I propose that the way forward here is to restate the assumption that fsspec.cp will do the same as command-line cp, and that LocalFileSystem.put will also do the same, and then fix the code to make it so. We'll need to fix the local case first before moving on to the remote ones. The above example can be the start of the comprehensive cp/put tests required for this.

The wider issue of users wanting some sort of sync functionality can be provided by the rsync functionality proposed in issue #1074 which I have started to think about. Then users who come across differing behaviour depending on a target directory existing or not can be directed to that rsync functionality.

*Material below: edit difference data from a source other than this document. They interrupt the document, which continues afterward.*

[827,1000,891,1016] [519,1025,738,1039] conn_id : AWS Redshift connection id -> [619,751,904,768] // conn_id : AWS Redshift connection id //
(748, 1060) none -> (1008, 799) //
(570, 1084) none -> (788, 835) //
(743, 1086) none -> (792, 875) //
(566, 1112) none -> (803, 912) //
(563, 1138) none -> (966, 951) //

ianthomas23 avatar Dec 06 '22 14:12 ianthomas23

Thanks for looking into it.

I agree with everything here. Local put() is a little special, though, since it probably doesn't get used much. We should probably run at least against "memory", which is similar in many ways to the cloud backends. Also, should include get() in this, which has much of the same logic again.

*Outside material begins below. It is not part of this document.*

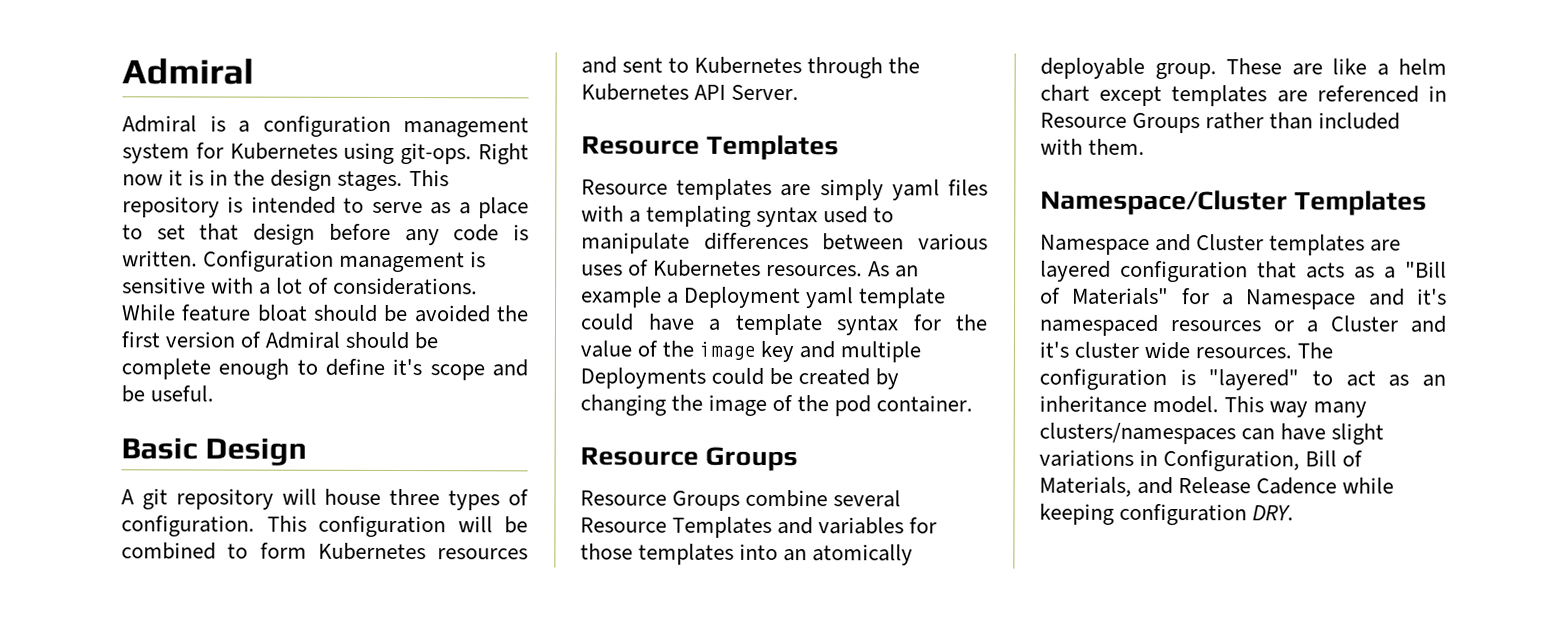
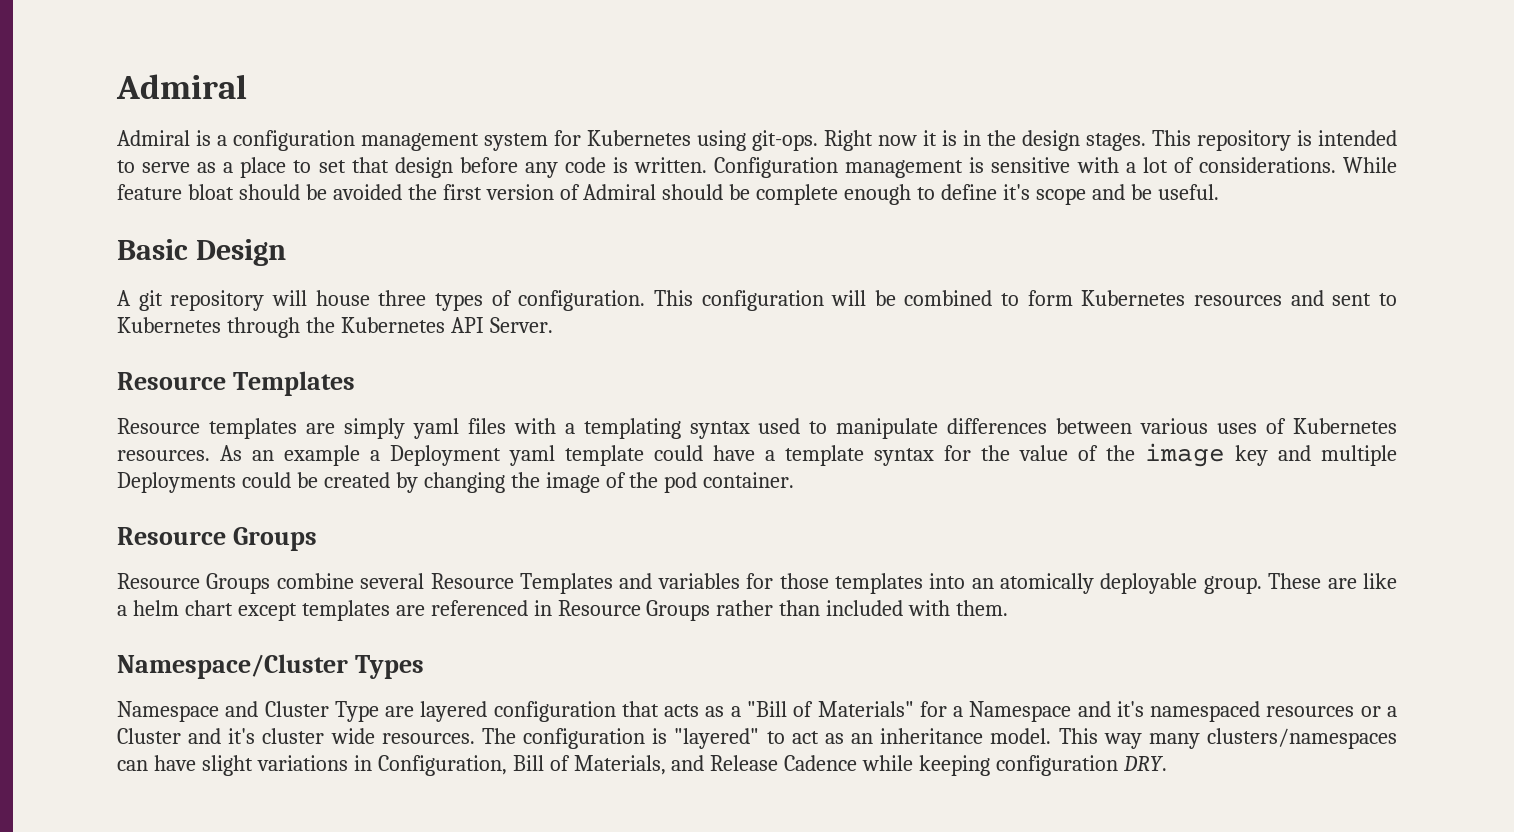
[1294,190,1428,216] Templates -> [354,655,424,679] Types
[1269,234,1366,256] templates -> [334,701,379,722] Type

martindurant avatar Dec 06 '22 17:12 martindurant

For completeness here is the demo code with MemoryFileSystem and get() included:

import fsspec
import os
import subprocess

def setup(remote_source, remote_target):
    # Source
    if remote_source:
        source = 'remote_source'
        afs = mem
    else:
        source = '/tmp/source'
        afs = fs

    # Clear directory.
    if afs.exists(source):
        afs.rm(source, recursive=True)
    assert not afs.isdir(source)

    afs.mkdir(source)
    with afs.open(os.path.join(source, 'a'), 'w') as f:
        f.write("Here is some text")

    # Target
    if remote_target:
        target = 'remote_target'
        afs = mem
    else:
        target = '/tmp/target'
        afs = fs

    # Clear directory.
    if afs.exists(target):
        afs.rm(target, recursive=True)

    # Confirm target directory does not yet exist.
    assert not afs.isdir(target)

    return source, target

def run(msg, callback, remote_source=False, remote_target=False):
    source, target = setup(remote_source=remote_source, remote_target=remote_target)

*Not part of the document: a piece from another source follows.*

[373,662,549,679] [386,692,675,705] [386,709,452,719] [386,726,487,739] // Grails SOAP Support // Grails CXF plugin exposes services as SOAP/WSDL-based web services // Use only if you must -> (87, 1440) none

    afs = mem if remote_target else fs
    print(msg)
    for loop in range(2):
        callback(source, target)
        print(f"  loop {loop}: {afs.find(target, recursive=True, withdirs=True)}")

fs = fsspec.filesystem('file')
mem = fsspec.filesystem('memory')

run("cp", lambda source, target: subprocess.run(['cp', '-r', source, target]))
run("cp, slash", lambda source, target: subprocess.run(['cp', '-r', source+'/', target]))

run("rsync", lambda source, target: subprocess.run(['rsync', '-r', source, target]))
run("rsync, slash", lambda source, target: subprocess.run(['rsync', '-r', source+'/', target]))

run("scp", lambda source, target: subprocess.run(['scp', '-r', source, target]))
run("scp, slash", lambda source, target: subprocess.run(['scp', '-r', source+'/', target]))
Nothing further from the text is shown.